Hay un paralelismo evidente en la arquitectura espacial. En el cuadro, el espacio se cierra en torno a la mártir: la multitud funciona como muralla humana. En el escenario del Teatro Solís, el dispositivo escénico también suele reforzar esa sensación de encierro: cuerpos que rodean, miradas que vigilan, una sala que se convierte en tribunal. El público, inevitablemente, ocupa el lugar ambiguo de la multitud. Observa, pero también participa del clima de acusación.
Visualmente, Noble apela a una composición casi religiosa. La figura central recuerda a una santa barroca: vertical, contenida, atravesada por una luz que la distingue del fondo. El martirio adquiere una dimensión simbólica. Miller, por su parte, despoja el lenguaje de cualquier misticismo y lo vuelve jurídico, casi administrativo. Sin embargo, el resultado es similar: la víctima se eleva moralmente en el momento mismo de su caída.
Ambas obras dialogan con el cuento americano entendido como paradoja fundacional. Salem no es solo un episodio histórico; es una metáfora persistente. En el siglo XIX, Noble pinta la escena como advertencia moral. En el siglo XX, Miller la reescribe como alegoría del macartismo, cuando el Estado volvió a organizar su propia caza de brujas. En ambos casos, el enemigo no es lo sobrenatural, sino la histeria colectiva legitimada por la ley.
También comparten una reflexión sobre la mirada. En la pintura, la multitud observa a la mujer con mezcla de temor y fascinación. Esa mirada la construye como bruja antes de que el fuego la toque. En el teatro, la acusación nace de la palabra, pero se consolida en la mirada social: basta con señalar para que el señalamiento se vuelva verdad. La identidad se vuelve frágil, dependiente del consenso.
Hay, sin embargo, una diferencia sutil en la experiencia estética. El cuadro obliga a una contemplación silenciosa; el tiempo está suspendido. La obra teatral, en cambio, introduce el ritmo de la escalada: cada escena suma tensión, cada testimonio estrecha el cerco. Pero cuando la función termina y la sala queda en penumbra, la sensación es la misma que ante la pintura: una inquietud persistente, la sospecha de que la hoguera no pertenece solo al pasado.
Quizás por eso el diálogo entre The Salem Martyr y Las brujas de Salem resulta tan fértil. Ambos recuerdan que el verdadero fuego no siempre es visible. A veces arde en la convicción colectiva, en la necesidad de encontrar culpables para sostener una comunidad temerosa. Noble lo condensa en una imagen de luz y sombra; Miller lo despliega en palabras que se encadenan hasta volverse sentencia.
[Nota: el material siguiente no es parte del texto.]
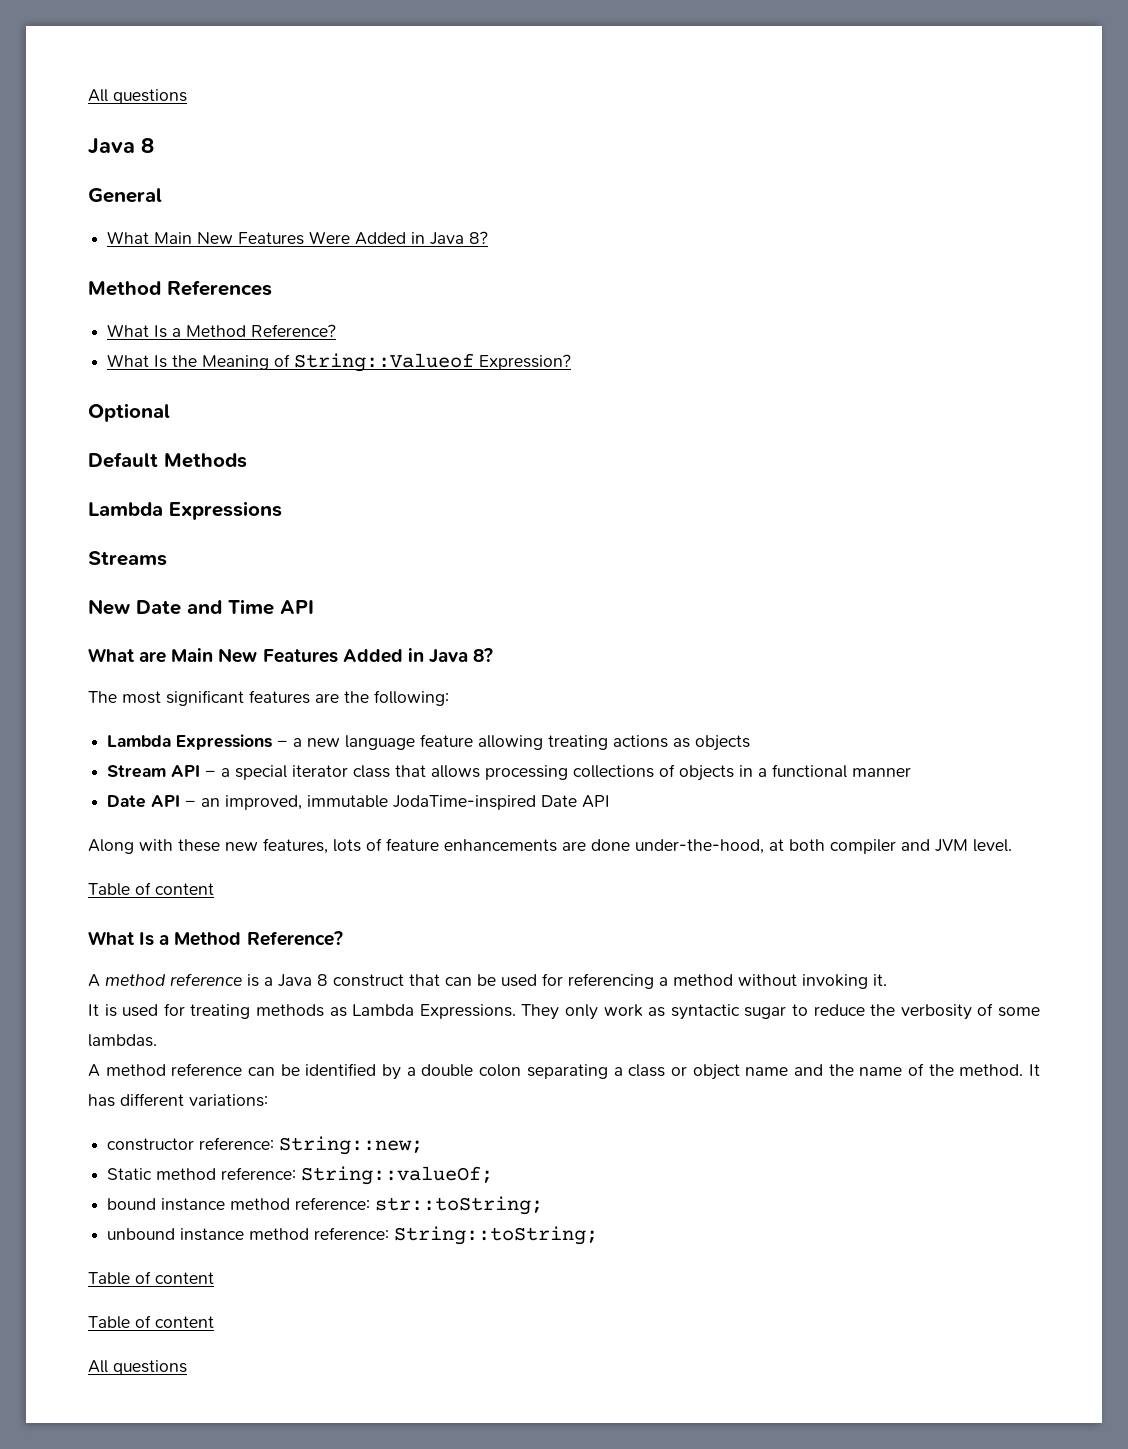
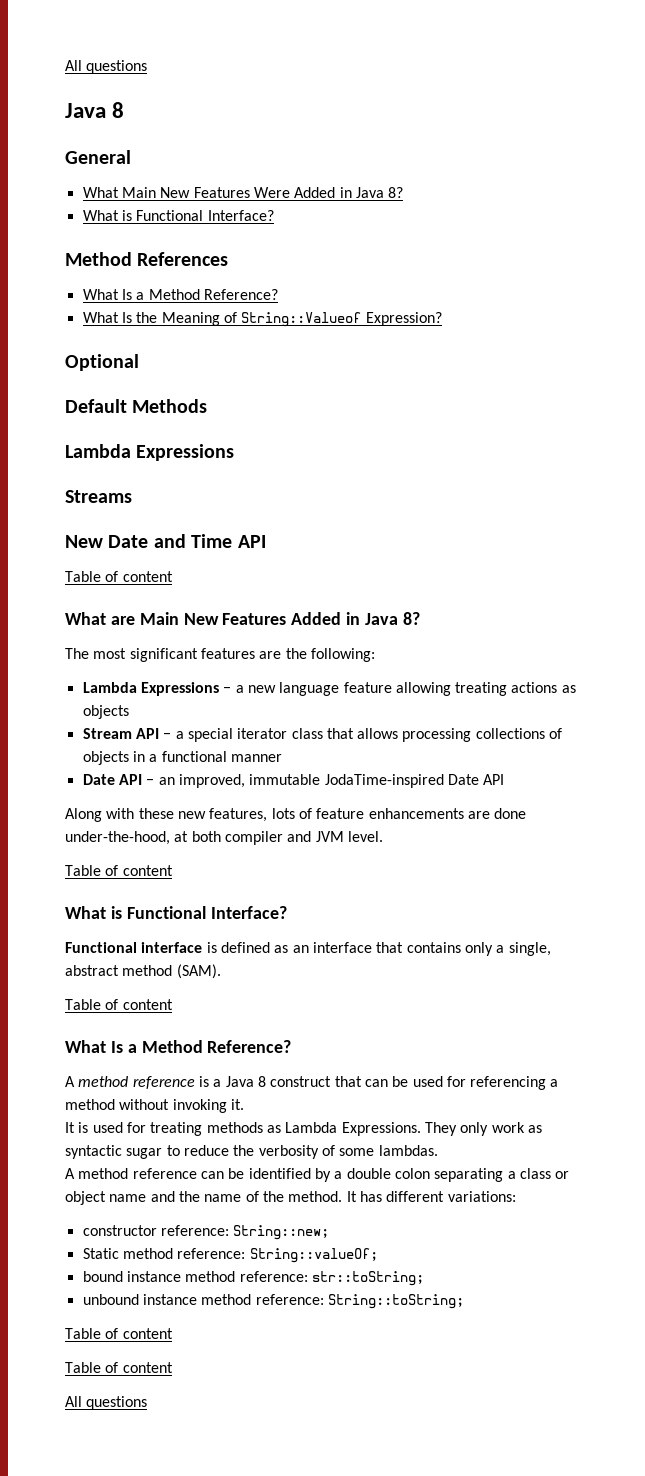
(489, 237) none -> [82,210,274,221] // What is Functional Interface?
(314, 607) none -> [65,571,173,582] // Table of content
(214, 889) none -> [65,906,287,919] [65,942,551,956] [65,964,221,979] [65,999,173,1010] // What is Functional Interface? // Functional interface is defined as an interface that contains only a single, abstract method (SAM). // Table of content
Y así, entre el lienzo y el escenario, el relato americano se revela como una pregunta abierta: ¿qué ocurre cuando la justicia se confunde con pureza? ¿Cuándo la comunidad decide que la diferencia es una amenaza? La mujer iluminada por Noble y los personajes de Miller parecen responder lo mismo: que el precio de la unanimidad suele pagarse con la dignidad de alguien que, de pronto, queda solo bajo la luz.